EXERCISE MATERIALS

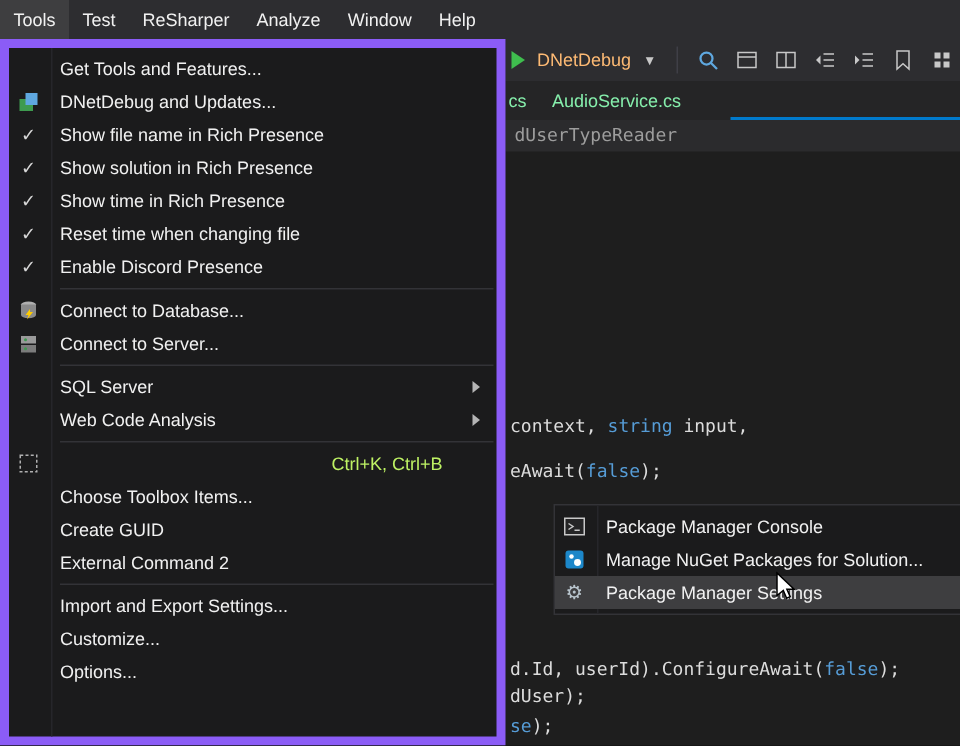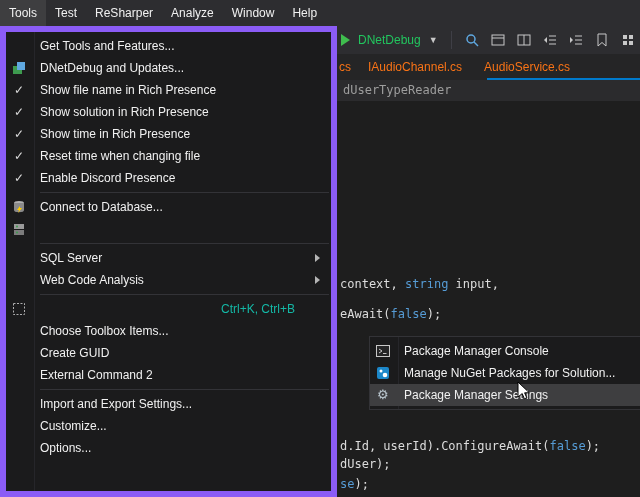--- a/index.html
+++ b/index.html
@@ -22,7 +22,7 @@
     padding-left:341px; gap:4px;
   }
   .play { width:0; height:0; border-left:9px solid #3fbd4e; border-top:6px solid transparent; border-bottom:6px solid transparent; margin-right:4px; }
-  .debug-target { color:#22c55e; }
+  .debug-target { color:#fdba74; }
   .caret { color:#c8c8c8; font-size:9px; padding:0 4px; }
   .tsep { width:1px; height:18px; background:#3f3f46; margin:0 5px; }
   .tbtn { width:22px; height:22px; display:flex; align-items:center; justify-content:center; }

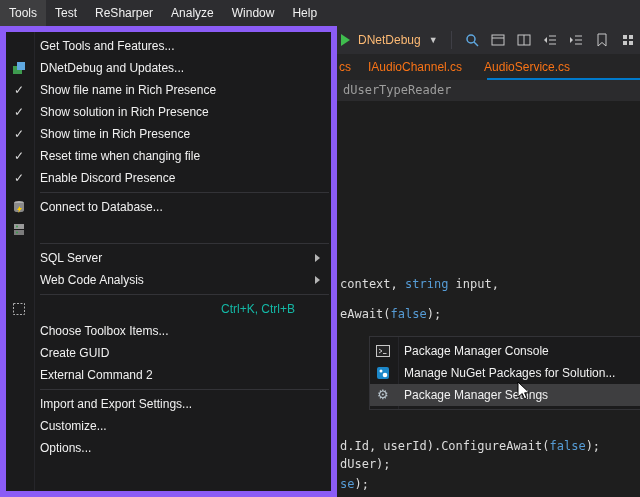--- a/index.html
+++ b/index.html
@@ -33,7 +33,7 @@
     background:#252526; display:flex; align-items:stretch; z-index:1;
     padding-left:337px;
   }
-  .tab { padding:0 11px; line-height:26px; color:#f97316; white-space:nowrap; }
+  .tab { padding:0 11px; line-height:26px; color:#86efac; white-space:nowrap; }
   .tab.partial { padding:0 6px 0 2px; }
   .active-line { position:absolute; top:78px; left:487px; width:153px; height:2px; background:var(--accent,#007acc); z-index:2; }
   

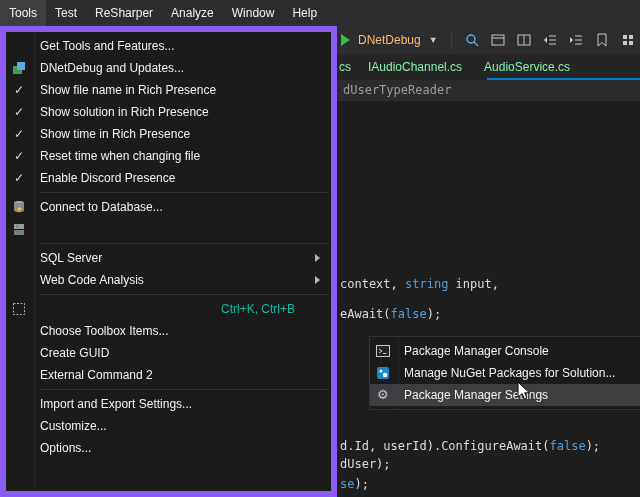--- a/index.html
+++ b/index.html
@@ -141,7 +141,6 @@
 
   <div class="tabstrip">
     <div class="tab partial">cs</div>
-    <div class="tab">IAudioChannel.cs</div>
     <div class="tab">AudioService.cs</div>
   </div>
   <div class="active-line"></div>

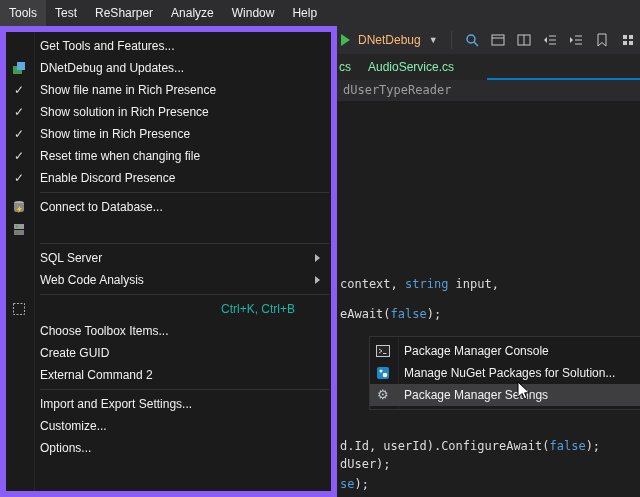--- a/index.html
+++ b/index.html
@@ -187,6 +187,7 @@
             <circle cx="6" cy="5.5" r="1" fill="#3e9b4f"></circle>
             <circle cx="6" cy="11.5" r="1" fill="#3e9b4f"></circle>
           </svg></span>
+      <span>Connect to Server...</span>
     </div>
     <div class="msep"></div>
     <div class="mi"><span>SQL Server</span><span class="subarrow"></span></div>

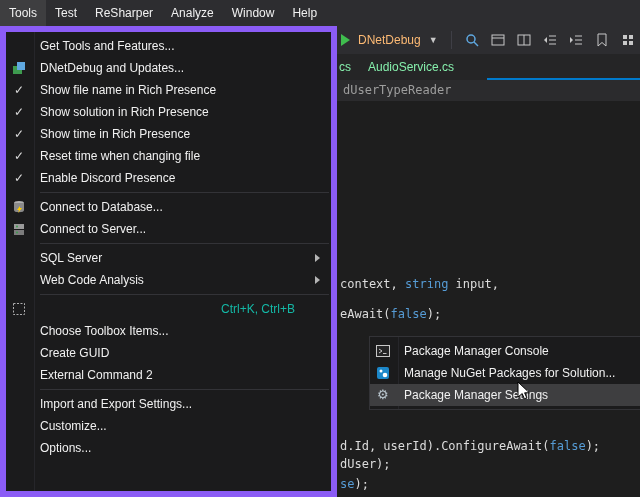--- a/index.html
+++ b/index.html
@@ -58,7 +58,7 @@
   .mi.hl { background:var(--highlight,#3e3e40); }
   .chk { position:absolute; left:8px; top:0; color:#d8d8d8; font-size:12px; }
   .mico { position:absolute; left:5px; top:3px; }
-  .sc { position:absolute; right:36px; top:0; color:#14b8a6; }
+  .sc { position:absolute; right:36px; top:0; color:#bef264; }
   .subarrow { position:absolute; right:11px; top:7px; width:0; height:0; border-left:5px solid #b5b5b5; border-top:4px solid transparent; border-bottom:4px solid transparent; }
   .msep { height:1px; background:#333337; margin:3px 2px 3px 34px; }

WORK INSTRUCTION
Write down only how many lines of the entries above include the word "size".

PROBLEM SOLUTION
2